# [ACTIVITY]
How many of the lines below hold the word "Health"? Answer only with the number.

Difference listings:

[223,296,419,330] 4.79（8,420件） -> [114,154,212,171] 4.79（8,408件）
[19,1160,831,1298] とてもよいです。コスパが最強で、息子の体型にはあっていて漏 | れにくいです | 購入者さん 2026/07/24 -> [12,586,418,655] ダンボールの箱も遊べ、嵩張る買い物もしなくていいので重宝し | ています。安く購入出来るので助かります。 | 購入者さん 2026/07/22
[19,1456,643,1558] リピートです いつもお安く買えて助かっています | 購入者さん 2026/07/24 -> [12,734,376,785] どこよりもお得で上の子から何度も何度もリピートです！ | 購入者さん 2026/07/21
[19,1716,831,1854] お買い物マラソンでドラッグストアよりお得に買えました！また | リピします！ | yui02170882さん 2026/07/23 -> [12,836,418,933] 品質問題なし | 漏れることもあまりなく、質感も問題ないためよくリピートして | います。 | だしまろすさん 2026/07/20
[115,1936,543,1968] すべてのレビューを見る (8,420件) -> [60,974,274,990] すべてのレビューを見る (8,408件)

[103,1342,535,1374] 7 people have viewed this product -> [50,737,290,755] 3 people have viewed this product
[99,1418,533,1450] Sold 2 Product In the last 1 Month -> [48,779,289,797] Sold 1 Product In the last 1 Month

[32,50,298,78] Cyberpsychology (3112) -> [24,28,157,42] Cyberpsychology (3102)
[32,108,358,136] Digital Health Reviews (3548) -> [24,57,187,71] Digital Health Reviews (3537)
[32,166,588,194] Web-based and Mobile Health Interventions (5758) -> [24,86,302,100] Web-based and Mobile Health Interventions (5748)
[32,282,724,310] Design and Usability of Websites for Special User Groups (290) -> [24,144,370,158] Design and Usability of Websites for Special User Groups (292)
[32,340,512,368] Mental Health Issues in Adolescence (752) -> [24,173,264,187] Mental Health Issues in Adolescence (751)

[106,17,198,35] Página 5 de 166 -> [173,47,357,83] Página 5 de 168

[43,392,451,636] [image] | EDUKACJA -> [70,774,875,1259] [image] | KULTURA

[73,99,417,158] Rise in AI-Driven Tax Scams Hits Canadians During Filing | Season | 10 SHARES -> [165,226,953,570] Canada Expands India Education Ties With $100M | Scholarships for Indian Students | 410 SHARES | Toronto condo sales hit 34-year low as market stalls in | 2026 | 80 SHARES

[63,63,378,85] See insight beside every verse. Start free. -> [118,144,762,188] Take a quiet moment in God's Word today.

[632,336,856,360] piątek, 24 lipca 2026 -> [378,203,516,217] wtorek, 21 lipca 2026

# [YOUR SOLUTION]
3